(Source data)
# # #

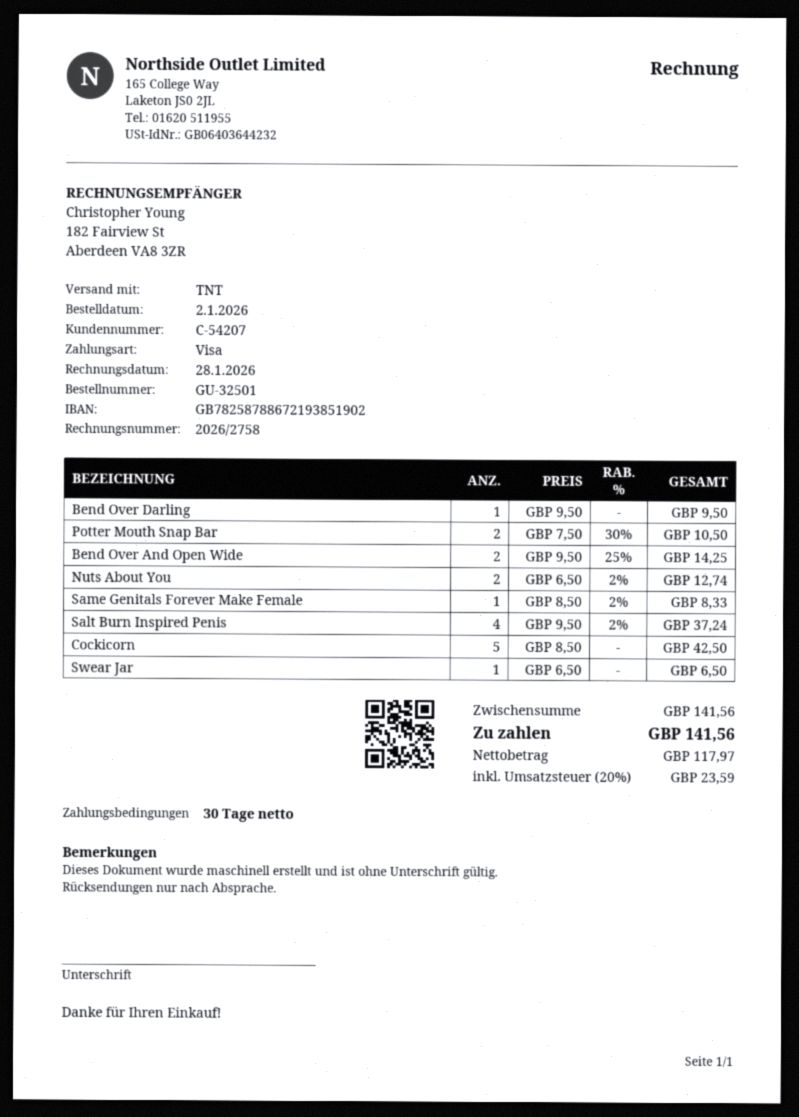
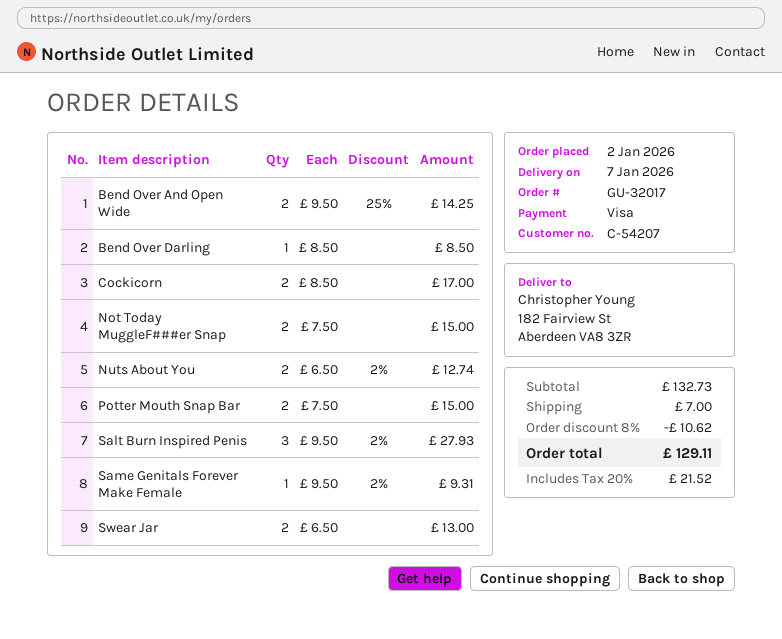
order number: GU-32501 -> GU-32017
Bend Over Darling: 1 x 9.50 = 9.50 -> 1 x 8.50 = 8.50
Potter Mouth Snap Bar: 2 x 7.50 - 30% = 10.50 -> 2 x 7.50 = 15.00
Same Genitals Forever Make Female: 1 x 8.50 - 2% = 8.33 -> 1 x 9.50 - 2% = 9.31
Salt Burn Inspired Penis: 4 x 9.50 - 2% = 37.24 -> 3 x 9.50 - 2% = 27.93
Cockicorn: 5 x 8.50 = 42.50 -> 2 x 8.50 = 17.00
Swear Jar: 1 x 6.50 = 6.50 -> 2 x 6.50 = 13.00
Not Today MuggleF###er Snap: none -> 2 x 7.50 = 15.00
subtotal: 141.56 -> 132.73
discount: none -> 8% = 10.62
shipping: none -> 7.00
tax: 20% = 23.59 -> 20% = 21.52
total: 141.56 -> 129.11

# # #

# EXERCISE REQUIREMENTS:
None of the pictures belongs in the answer, but all the entries must be repeated exactly.

# RESULT:
order number: GU-32501 -> GU-32017
Bend Over Darling: 1 x 9.50 = 9.50 -> 1 x 8.50 = 8.50
Potter Mouth Snap Bar: 2 x 7.50 - 30% = 10.50 -> 2 x 7.50 = 15.00
Same Genitals Forever Make Female: 1 x 8.50 - 2% = 8.33 -> 1 x 9.50 - 2% = 9.31
Salt Burn Inspired Penis: 4 x 9.50 - 2% = 37.24 -> 3 x 9.50 - 2% = 27.93
Cockicorn: 5 x 8.50 = 42.50 -> 2 x 8.50 = 17.00
Swear Jar: 1 x 6.50 = 6.50 -> 2 x 6.50 = 13.00
Not Today MuggleF###er Snap: none -> 2 x 7.50 = 15.00
subtotal: 141.56 -> 132.73
discount: none -> 8% = 10.62
shipping: none -> 7.00
tax: 20% = 23.59 -> 20% = 21.52
total: 141.56 -> 129.11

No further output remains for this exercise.